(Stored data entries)
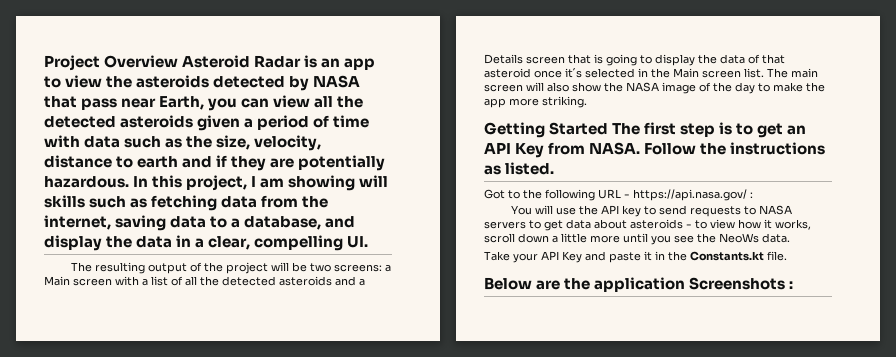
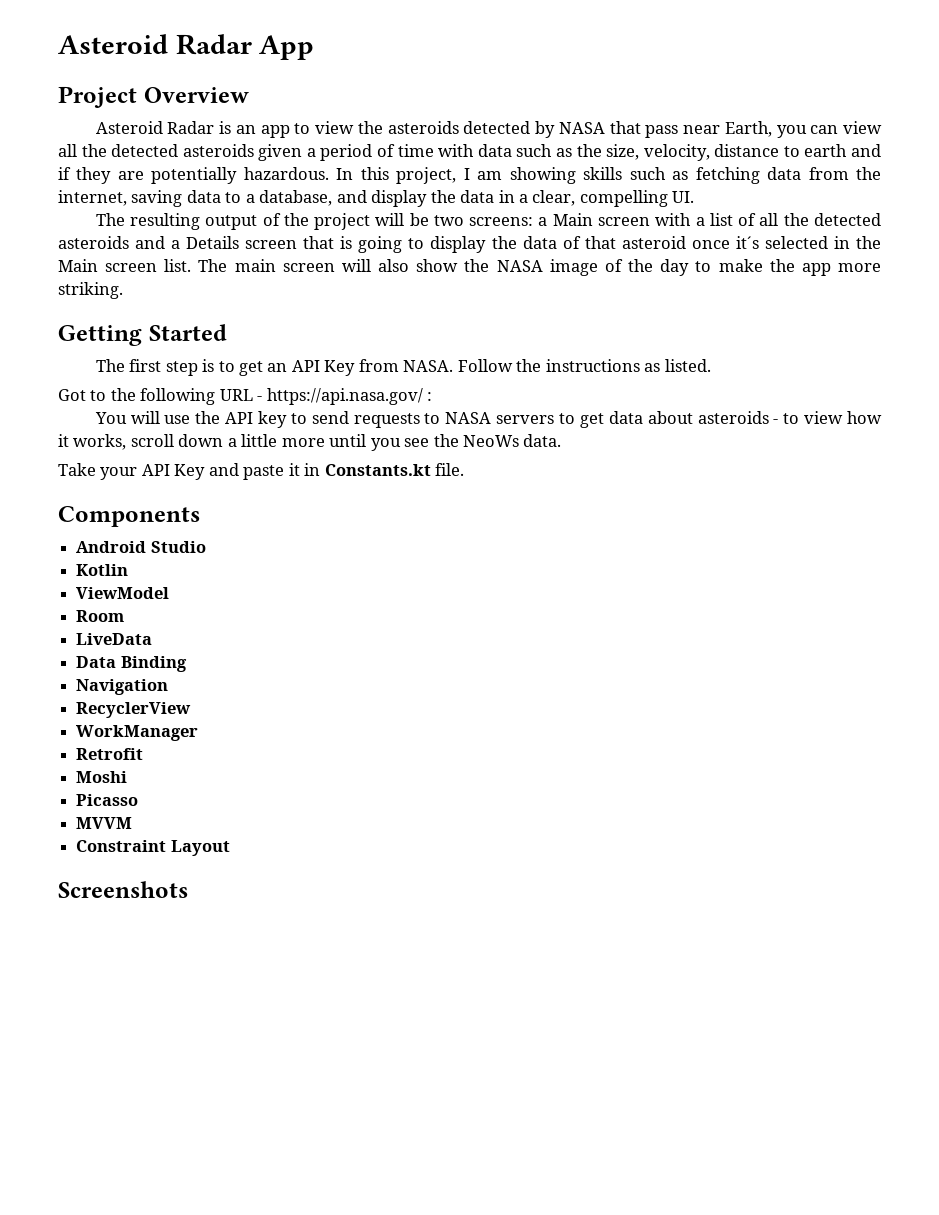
(44, 63) none -> [58,34,315,60] Asteroid Radar App //
(179, 61) none -> (249, 95) //
[359,175,389,187] will -> (576, 175) none
(609, 128) none -> (227, 332) //
[668,251,687,261] the -> (321, 469) none
[484,277,794,292] Below are the application Screenshots : -> [58,506,200,527] [76,541,206,553] [76,564,129,576] [76,587,170,599] [76,610,125,622] [76,633,153,645] [76,656,187,672] [76,679,169,695] [76,702,192,718] [76,725,199,741] [76,748,144,760] [76,771,128,783] [76,794,139,806] [76,817,133,829] [76,840,230,856] [58,881,188,898] Components // Android Studio // Kotlin // ViewModel // Room // LiveData // Data Binding // Navigation // RecyclerView // WorkManager // Retrofit // Moshi // Picasso // MVVM // Constraint Layout // Screenshots

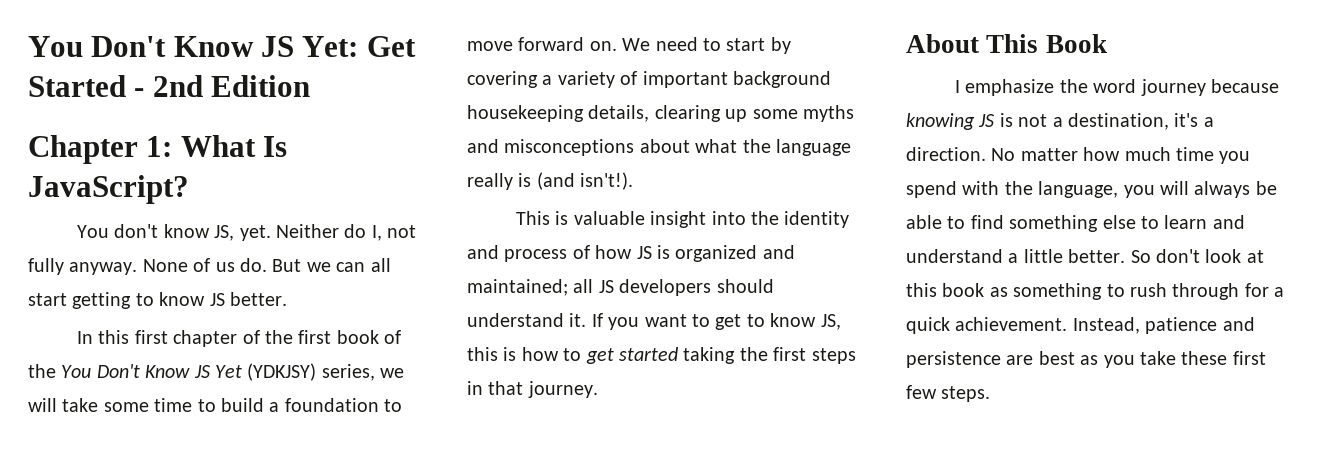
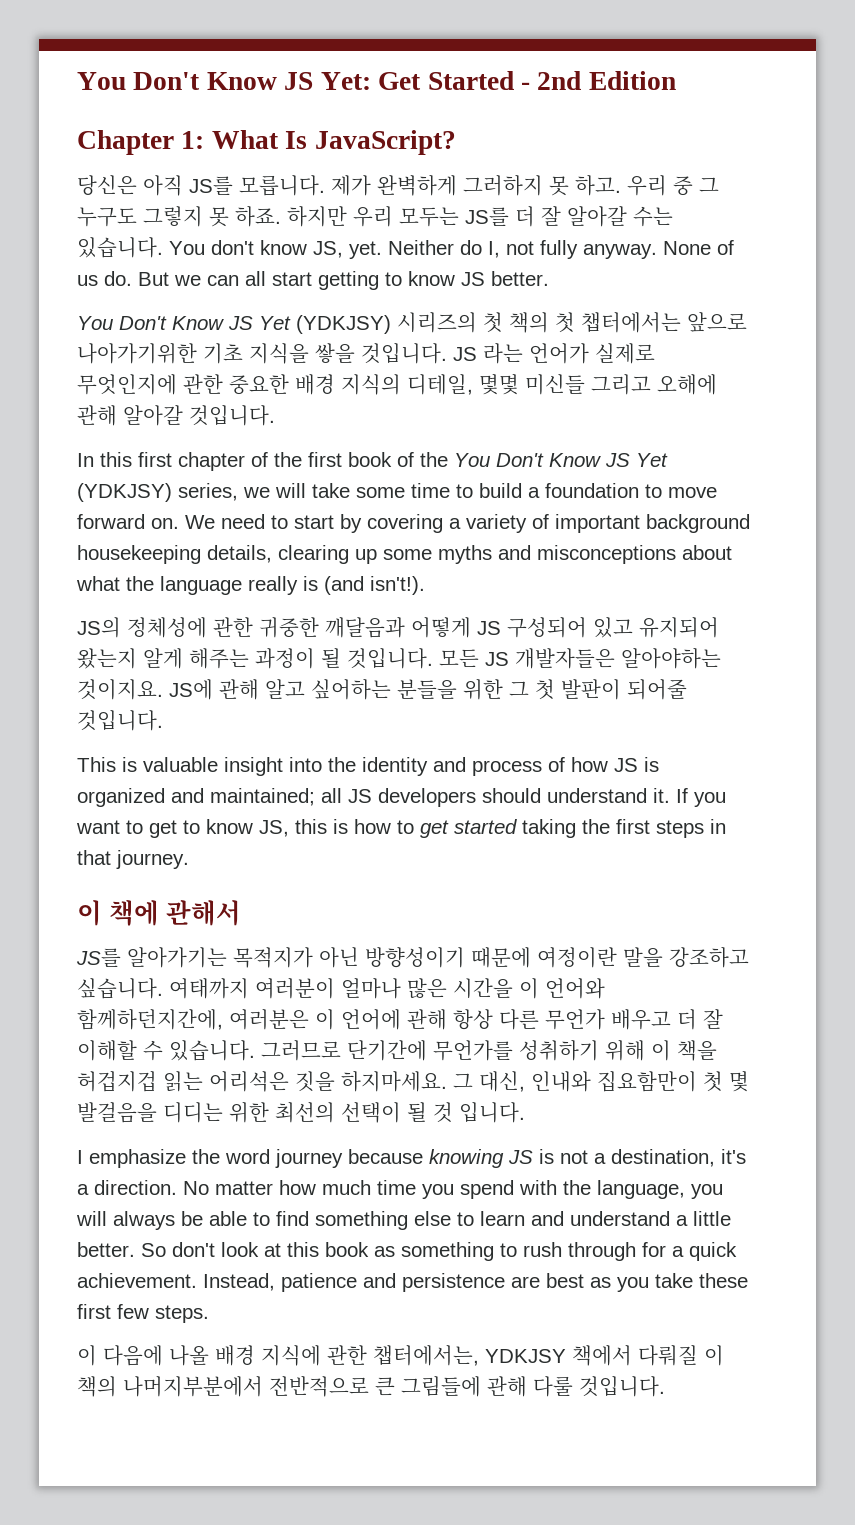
(189, 189) none -> [77,175,719,196] [77,206,673,227] [77,237,163,258] 당신은 아직 JS를 모릅니다. 제가 완벽하게 그러하지 못 하고. 우리 중 그 누구도 그렇지 못 하죠. 하지만 우리 모두는 JS를 더 잘 알아갈 수는 있습니다.
(287, 299) none -> [77,312,747,334] [77,343,655,364] [77,374,717,395] [77,405,275,426] // You Don't Know JS Yet (YDKJSY) 시리즈의 첫 책의 첫 챕터에서는 앞으로 나아가기위한 기초 지식을 쌓을 것입니다. JS 라는 언어가 실제로 무엇인지에 관한 중요한 배경 지식의 디테일, 몇몇 미신들 그리고 오해에 관해 알아갈 것입니다.
(634, 181) none -> [77,617,719,638] [77,648,721,669] [77,679,687,700] [77,710,163,731] // JS의 정체성에 관한 귀중한 깨달음과 어떻게 JS 구성되어 있고 유지되어 왔는지 알게 해주는 과정이 될 것입니다. 모든 JS 개발자들은 알아야하는 것이지요. JS에 관해 알고 싶어하는 분들을 위한 그 첫 발판이 되어줄 것입니다.
[906,34,1107,53] About This Book -> [77,900,241,926] [76,947,749,968] [77,978,605,999] [77,1009,723,1030] [77,1040,717,1061] [77,1071,749,1092] [77,1102,525,1123] 이 책에 관해서 // JS를 알아가기는 목적지가 아닌 방향성이기 때문에 여정이란 말을 강조하고 싶습니다. 여태까지 여러분이 얼마나 많은 시간을 이 언어와 함께하던지간에, 여러분은 이 언어에 관해 항상 다른 무언가 배우고 더 잘 이해할 수 있습니다. 그러므로 단기간에 무언가를 성취하기 위해 이 책을 허겁지겁 읽는 어리석은 짓을 하지마세요. 그 대신, 인내와 집요함만이 첫 몇 발걸음을 디디는 위한 최선의 선택이 될 것 입니다.
(991, 394) none -> [77,1345,724,1366] [77,1376,665,1397] // 이 다음에 나올 배경 지식에 관한 챕터에서는, YDKJSY 책에서 다뤄질 이 책의 나머지부분에서 전반적으로 큰 그림들에 관해 다룰 것입니다.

_WHAT THE TASK REQUIRES_
Nothing but an exact copy belongs in the answer: the lines from the top of the records through the line containing "[668,251,687,261] the -> (321, 469) none", minus the pictures.

_TASK RESULT_
(44, 63) none -> [58,34,315,60] Asteroid Radar App //
(179, 61) none -> (249, 95) //
[359,175,389,187] will -> (576, 175) none
(609, 128) none -> (227, 332) //
[668,251,687,261] the -> (321, 469) none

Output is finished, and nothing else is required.